It may be surprising but, in reality, the first two steps may take most of the process time and effort, which is mainly due to data challenges and complexity. For instance, companies tend to restructure their **business units** (**BU**) and IT systems every couple of years, and therefore it is hard to identify and track the historical contribution (production, revenues, unit sales, and so on) of a specific BU before the changes.

In other cases, additional effort is required to clean the raw data and handle missing values and outliers. This sadly leaves less time for the analysis itself. Fortunately, R has a variety of wonderful applications for data preparations, visualizations, and time series modeling. This helps to reduce the time that's spent on the preparation steps and lets you allocate more time to the analysis itself. Throughout the rest of this chapter, we will provide background information on R and its applications for time series analysis.

# Learning with real-life examples

Throughout the learning journey in this book, we will use real-life examples of time series data in order to apply the methods and techniques of the analysis. All of the datasets that we will use are available in the **TSstudio** and **UKgrid** packages (unless stated otherwise).

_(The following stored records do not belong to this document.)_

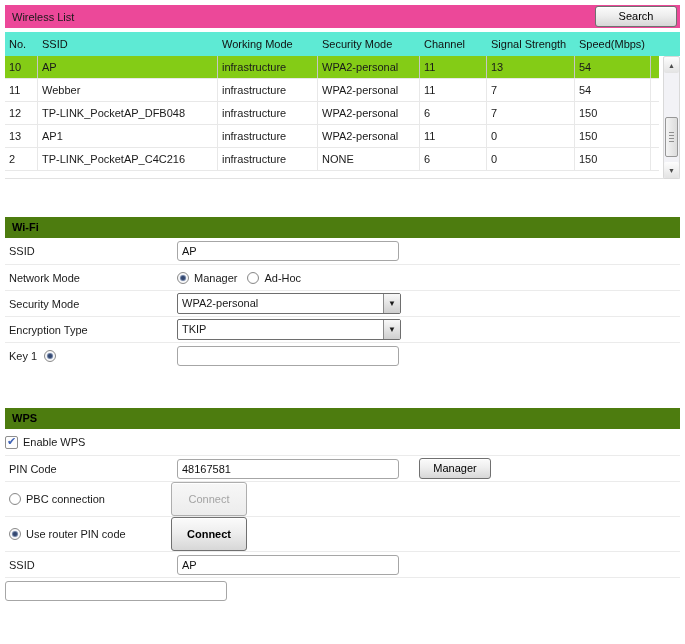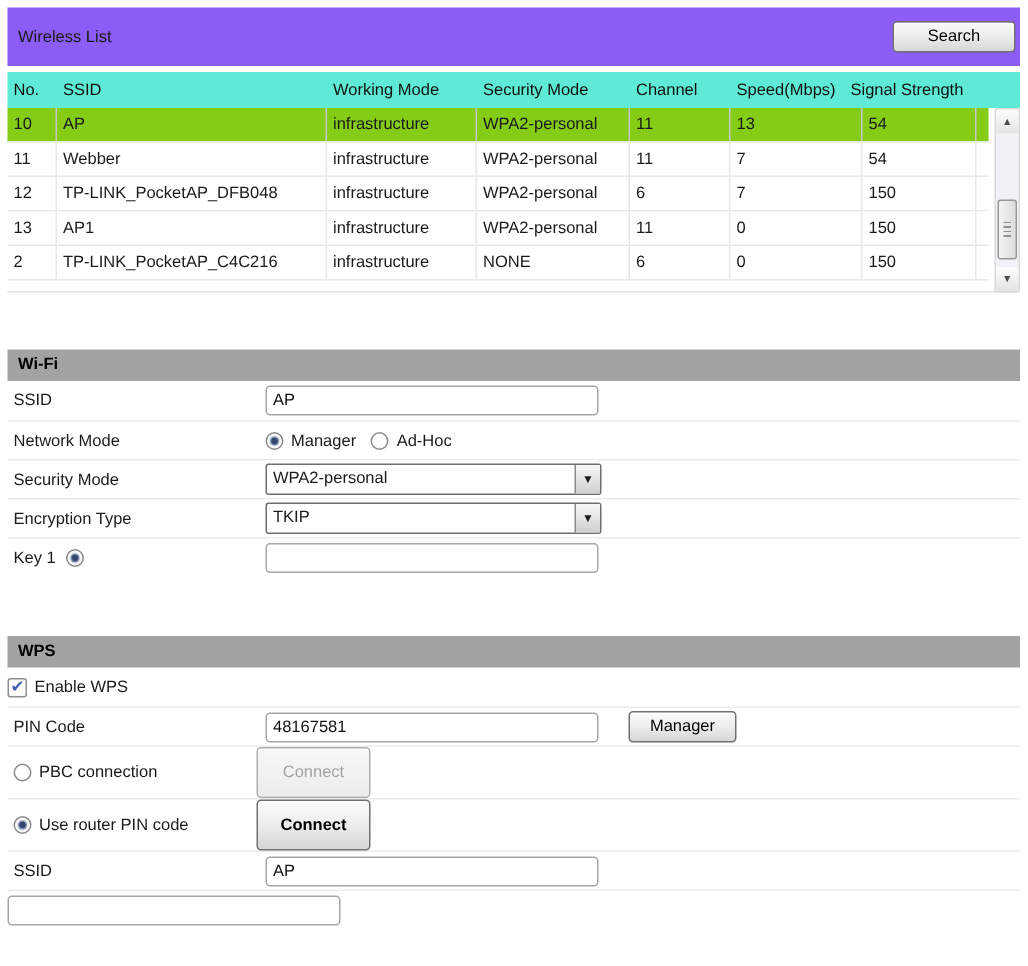--- a/index.html
+++ b/index.html
@@ -14,7 +14,7 @@
 
   
   .wl-band {
-    height:39px; background:#8b5cf6;
+    height:23px; background:#ec4899;
     display:flex; align-items:center; justify-content:space-between;
     padding:0 3px 0 7px; margin-bottom:4px;
   }

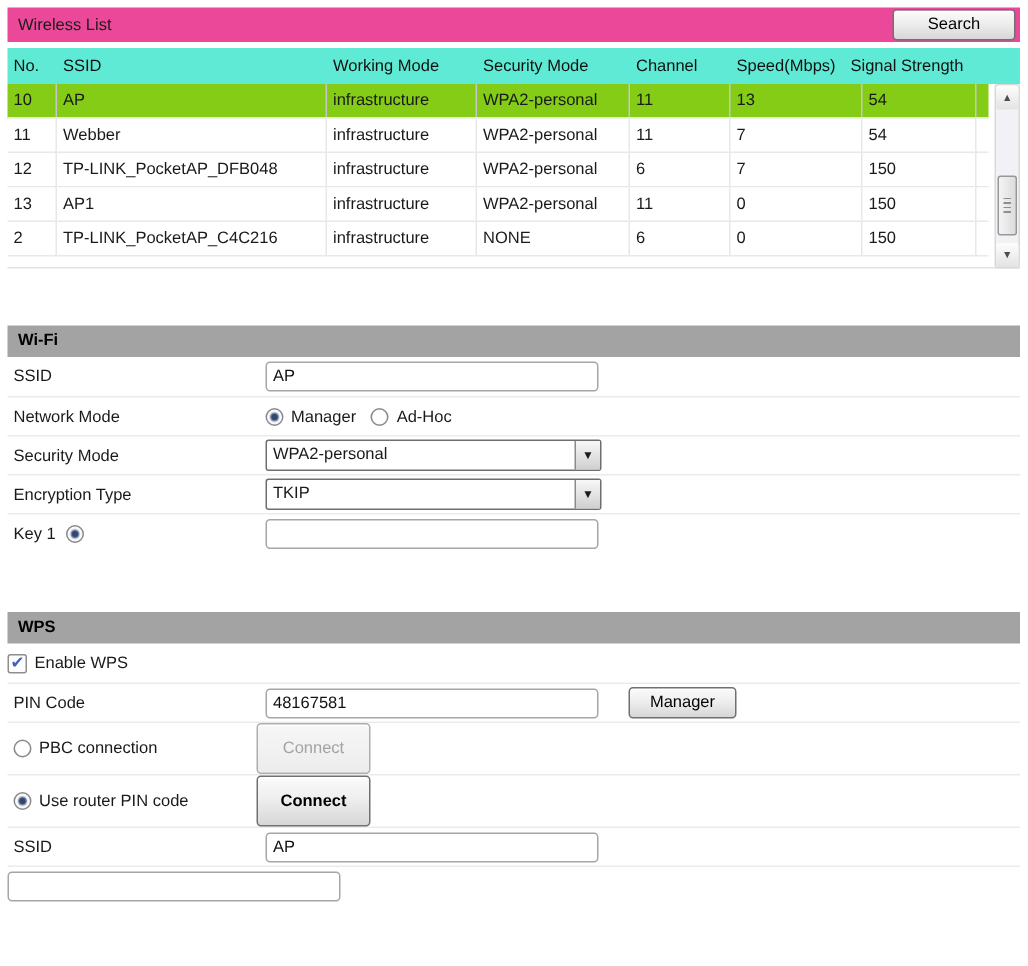--- a/index.html
+++ b/index.html
@@ -135,8 +135,8 @@
       <div class="cell c-work">Working Mode</div>
       <div class="cell c-sec">Security Mode</div>
       <div class="cell c-chan">Channel</div>
+      <div class="cell c-sig">Signal Strength</div>
       <div class="cell c-speed">Speed(Mbps)</div>
-      <div class="cell c-sig">Signal Strength</div>
     </div>
     <div class="tbody">
 

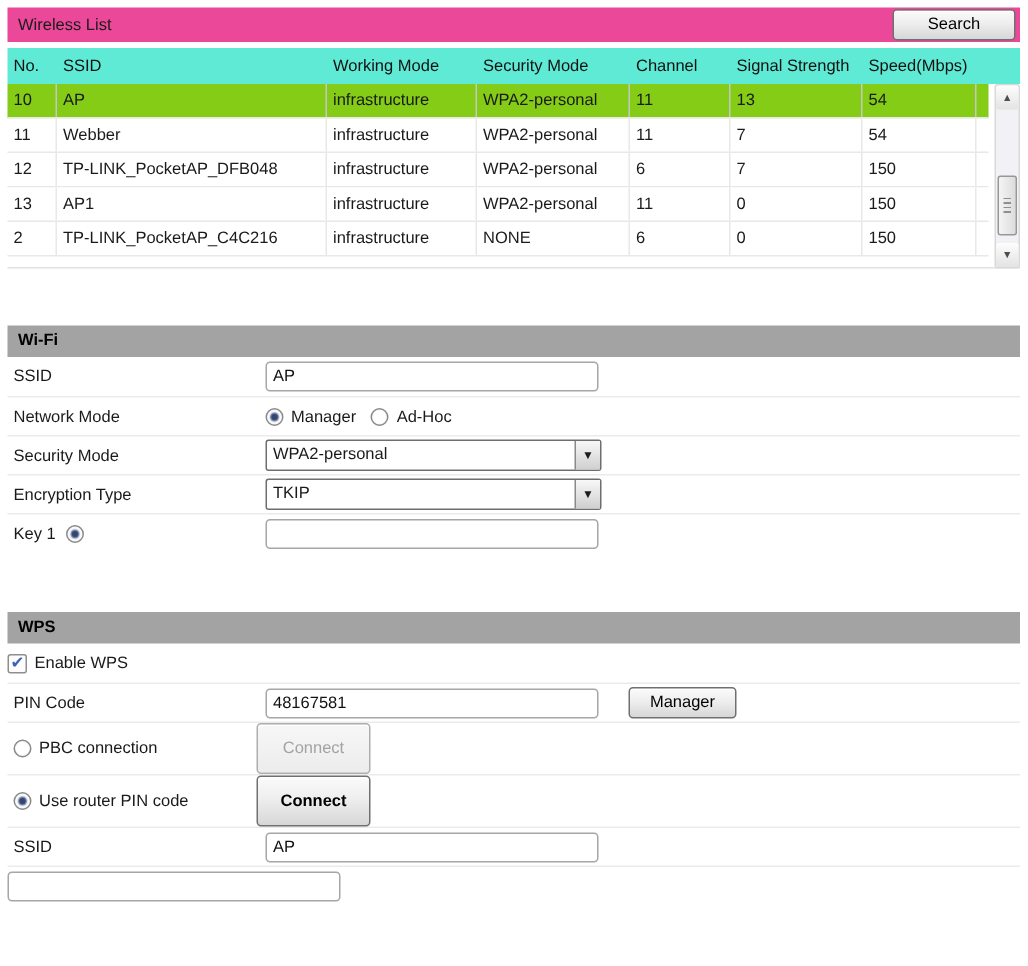--- a/index.html
+++ b/index.html
@@ -64,7 +64,7 @@
 
   
   .section-header {
-    height:21px; line-height:21px; background:#a3a3a3;
+    height:21px; line-height:21px; background:#4d7c0f;
     font-weight:bold; padding-left:7px; color:#000;
   }
   .sec-wifi { margin-top:38px; }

The first time series data we will look at is the monthly natural gas consumption in the US. This data is collected by the US **Energy Information Administration** (**EIA**) and measures the monthly natural gas consumption from January 2000 until November 2018. The unit of measurement is billions of cubic feet (not seasonally adjusted). The following graph shows the monthly natural gas consumption in the US:

The following series describe the total vehicle sales in the US from January 1976 until January 2019. The units of this series are in thousands of units (not seasonally adjusted). The data is sourced from the **US Bureau of Economic Analysis**. The following graph shows the total monthly vehicle sales in the US:

Another monthly series that we will use is the monthly US unemployment rate, which represents the number of unemployed as a percentage of the labor force. The series started in January 1948 and ended in January 2019. The data is sourced from the **US Bureau of Labor Statistics**. The following graph shows the monthly unemployment rate in the US:

Last but not the least, we will use the national demand for electricity in the UK (as measured on the grid systems) between 2011 and 2018, since it provides an example of high-frequency time series data with half-hourly intervals. The data source is the UK National Grid website, and the information is shown in the following graph:

Let's start by installing R.

# Getting started with R

R is an open source and free programming language for statistical computing and graphics. With more than 13,500 indexed packages (as of May 2019, as you can see in the following graph) and a large number of applications for statistics, machine learning, data mining, and data visualizations, R is one of the most popular statistical programming languages. One of the main reasons for the fast growth of R in recent years is the open source structure of R, where users are also the main package developers. Among the package developers, you can find individuals like us, as well as giant companies such as Microsoft, Google, and Facebook. This reduces the dependency of the users significantly with any specific company (as opposed to traditional statistical software), allowing for fast knowledge sharing and a diverse portfolio of solutions.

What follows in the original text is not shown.